Binance has announced that it will conduct the proof-of-reserve (PoR) audits necessary to verify its assets in response to the Fall of FTX .
The Wall Street Journal reported that Mazars, the accounting firm that worked for former United States President Donald Trump’s company, was appointed as an official auditor to conduct a “third party financial verification” as part of Binance’s PoR updates.
A spokesperson for Binance reported that the accounting firm is already reviewing all of Binance’s publicly-shared information on Bitcoin (BTC) PoR and will also be verifying future updates and tokens.

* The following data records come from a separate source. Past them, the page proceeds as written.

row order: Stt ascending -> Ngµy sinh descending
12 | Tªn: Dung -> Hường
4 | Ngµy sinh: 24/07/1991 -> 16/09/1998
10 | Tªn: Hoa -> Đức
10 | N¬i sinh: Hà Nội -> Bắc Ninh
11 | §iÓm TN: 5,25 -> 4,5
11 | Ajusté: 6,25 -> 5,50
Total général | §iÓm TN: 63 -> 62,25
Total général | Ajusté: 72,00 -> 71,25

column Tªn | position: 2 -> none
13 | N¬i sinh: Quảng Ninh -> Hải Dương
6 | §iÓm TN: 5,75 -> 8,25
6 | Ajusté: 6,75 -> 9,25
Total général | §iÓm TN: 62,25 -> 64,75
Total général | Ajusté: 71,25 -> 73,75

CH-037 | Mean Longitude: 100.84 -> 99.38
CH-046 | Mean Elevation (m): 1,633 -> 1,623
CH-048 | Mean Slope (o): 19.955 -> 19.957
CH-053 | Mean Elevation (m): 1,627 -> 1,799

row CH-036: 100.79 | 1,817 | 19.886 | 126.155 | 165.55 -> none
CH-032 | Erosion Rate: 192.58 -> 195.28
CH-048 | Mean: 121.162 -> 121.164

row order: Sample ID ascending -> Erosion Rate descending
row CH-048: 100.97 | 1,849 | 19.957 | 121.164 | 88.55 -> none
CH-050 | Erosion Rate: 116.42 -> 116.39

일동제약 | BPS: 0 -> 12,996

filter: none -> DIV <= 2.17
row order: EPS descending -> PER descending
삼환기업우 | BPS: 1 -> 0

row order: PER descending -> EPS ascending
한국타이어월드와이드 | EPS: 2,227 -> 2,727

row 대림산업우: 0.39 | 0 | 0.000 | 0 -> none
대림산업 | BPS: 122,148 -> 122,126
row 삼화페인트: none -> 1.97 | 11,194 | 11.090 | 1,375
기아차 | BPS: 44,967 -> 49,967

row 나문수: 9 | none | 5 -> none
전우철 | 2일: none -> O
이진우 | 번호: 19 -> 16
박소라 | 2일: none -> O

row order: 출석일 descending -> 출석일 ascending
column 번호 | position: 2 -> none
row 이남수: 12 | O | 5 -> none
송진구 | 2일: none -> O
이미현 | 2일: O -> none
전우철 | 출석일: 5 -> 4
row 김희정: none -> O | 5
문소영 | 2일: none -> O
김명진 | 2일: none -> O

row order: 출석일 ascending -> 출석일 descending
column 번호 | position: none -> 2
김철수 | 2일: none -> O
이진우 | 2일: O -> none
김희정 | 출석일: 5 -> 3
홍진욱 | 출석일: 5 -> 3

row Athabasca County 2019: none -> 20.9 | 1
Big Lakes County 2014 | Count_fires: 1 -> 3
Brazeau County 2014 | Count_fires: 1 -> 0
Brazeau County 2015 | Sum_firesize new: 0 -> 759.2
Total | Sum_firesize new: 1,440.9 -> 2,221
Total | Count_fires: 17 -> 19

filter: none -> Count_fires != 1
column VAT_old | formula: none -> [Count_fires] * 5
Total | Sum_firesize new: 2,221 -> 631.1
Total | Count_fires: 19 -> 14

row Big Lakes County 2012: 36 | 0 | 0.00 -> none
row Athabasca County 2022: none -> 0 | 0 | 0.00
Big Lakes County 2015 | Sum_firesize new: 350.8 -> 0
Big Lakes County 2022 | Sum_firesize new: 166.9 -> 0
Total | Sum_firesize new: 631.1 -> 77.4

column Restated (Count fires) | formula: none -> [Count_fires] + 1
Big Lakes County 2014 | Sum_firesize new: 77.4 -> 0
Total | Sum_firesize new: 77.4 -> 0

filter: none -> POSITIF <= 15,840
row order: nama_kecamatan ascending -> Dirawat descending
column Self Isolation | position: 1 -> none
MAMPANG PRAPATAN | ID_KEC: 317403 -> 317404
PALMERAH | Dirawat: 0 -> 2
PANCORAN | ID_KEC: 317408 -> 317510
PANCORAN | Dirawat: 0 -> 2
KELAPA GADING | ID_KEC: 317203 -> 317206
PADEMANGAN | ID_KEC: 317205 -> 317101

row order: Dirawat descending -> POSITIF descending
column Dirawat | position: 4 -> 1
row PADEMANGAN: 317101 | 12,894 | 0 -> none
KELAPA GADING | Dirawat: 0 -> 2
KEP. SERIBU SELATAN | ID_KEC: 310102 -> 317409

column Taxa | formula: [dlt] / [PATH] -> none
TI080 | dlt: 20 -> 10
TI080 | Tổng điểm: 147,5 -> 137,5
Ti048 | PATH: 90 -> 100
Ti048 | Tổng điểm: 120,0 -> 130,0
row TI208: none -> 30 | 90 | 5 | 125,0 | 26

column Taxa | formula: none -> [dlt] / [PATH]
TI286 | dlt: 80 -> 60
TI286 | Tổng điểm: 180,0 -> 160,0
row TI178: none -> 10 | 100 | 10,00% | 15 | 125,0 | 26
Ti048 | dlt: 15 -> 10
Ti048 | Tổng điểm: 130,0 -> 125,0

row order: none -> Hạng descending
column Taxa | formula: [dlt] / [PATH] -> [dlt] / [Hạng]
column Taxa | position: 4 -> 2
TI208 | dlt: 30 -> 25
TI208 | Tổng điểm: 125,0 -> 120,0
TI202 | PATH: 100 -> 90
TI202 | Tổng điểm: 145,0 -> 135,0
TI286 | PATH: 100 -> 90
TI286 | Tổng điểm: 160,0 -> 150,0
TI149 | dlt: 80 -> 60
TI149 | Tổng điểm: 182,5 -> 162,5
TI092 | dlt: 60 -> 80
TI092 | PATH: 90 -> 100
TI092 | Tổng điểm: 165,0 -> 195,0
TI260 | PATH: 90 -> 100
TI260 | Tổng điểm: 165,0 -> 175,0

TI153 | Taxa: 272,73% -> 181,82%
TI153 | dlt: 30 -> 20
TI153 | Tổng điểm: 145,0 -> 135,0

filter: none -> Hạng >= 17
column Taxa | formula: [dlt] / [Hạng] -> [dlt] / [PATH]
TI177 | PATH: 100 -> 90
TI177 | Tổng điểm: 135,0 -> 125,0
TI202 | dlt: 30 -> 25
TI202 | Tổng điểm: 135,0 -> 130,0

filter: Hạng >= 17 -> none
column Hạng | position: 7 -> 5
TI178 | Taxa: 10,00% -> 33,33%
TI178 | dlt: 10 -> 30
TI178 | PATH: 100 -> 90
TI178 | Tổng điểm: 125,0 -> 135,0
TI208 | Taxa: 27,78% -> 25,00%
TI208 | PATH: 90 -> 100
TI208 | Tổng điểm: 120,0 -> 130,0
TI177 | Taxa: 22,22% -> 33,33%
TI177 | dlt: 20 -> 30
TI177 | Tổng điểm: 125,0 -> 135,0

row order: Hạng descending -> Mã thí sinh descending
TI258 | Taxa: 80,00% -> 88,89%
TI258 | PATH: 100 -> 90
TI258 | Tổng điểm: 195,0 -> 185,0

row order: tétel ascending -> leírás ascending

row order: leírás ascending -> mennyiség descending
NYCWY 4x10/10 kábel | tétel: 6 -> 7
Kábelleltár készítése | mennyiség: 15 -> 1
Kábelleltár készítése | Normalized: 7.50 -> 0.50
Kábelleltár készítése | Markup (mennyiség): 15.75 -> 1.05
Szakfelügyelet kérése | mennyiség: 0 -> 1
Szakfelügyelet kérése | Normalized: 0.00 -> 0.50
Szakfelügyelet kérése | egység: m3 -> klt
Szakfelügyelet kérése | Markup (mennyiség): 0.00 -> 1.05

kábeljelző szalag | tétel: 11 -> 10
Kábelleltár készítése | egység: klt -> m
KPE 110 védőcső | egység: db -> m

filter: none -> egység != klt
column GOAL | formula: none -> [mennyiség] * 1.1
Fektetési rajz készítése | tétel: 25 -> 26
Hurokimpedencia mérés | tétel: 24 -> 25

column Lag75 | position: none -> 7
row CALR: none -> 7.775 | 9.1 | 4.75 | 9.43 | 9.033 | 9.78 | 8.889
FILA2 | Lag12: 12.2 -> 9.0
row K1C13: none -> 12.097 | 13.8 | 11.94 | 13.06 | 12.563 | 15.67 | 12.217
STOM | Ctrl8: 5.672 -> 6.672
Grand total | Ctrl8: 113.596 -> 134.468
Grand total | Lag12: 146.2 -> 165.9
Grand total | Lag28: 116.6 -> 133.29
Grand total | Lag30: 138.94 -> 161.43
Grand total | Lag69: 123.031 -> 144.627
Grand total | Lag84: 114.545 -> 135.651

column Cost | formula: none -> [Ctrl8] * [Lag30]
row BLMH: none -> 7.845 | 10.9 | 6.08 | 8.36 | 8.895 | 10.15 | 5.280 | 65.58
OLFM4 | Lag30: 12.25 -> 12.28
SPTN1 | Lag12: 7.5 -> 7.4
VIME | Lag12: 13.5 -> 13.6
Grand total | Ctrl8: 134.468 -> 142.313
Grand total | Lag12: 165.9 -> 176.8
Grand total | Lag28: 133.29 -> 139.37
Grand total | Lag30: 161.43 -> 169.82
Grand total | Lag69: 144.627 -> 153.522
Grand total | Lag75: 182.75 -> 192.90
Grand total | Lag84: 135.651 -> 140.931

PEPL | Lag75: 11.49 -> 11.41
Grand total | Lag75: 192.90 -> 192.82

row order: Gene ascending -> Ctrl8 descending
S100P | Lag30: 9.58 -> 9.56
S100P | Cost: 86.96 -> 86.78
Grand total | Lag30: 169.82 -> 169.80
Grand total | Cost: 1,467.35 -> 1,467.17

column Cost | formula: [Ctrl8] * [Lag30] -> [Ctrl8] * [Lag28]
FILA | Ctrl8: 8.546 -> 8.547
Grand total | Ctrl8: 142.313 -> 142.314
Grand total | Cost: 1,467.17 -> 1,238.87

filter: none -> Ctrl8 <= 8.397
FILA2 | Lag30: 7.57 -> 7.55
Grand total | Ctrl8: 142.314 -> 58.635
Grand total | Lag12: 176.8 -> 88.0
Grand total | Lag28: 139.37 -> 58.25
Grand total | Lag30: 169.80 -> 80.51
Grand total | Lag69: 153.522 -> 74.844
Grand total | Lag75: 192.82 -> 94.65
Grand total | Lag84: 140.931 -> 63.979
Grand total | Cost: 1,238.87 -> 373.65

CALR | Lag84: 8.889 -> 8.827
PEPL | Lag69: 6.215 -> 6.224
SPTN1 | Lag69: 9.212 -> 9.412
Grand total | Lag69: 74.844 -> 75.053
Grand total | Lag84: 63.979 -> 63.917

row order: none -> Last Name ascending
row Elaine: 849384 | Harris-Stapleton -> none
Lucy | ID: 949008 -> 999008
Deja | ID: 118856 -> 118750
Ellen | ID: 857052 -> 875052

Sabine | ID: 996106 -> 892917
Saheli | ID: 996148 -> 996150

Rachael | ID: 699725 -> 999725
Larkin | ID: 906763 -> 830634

The first verification update for BTC will be completed this week, he told CoinDesk.
Mazars is an international accounting firm headquartered in Paris. Its U.S. division, Mazars USA, was the longtime accounting firm for Donald Trump and had been involved in a controversy with a House Oversight and Reform Committee’s request for some of Trump’s financial records since 2019. However, the firm reportedly cut ties with Trump and his family in 2022.
The news comes after Binance moved tens of millions of dollars of cryptocurrency as part of its PoR audits. On Nov. 28, Binance sent 127,351 BTC to a mysterious wallet, with CEO Changpeng “CZ” Zhao subsequently announcing that the transaction was being done as part of the ongoing PoR process.
The fact that Bitfinex recently withdrew and hid large amounts of cryptocurrency metadata when it was “audited” has created a number of concerns in the crypto community, as previously, CZ argued that it’s bad news when exchanges have to prove their wallet addresses by moving crypto around.
Previously, Binance published the Merkle Tree-backed proof of funds for Bitcoin. The firm announced a PoR process and mechanism in response to the FTX exchange going bankrupt. The latest measure is publishing proof of funds for Bitcoin as well.
After FTX shut down, many exchanges like OKX and KuCoin released their PoR reports to maintain customer trust. Meanwhile, other industry observers claim that this system is largely useless unless exchanges provide liabilities. Which is very hard to fake.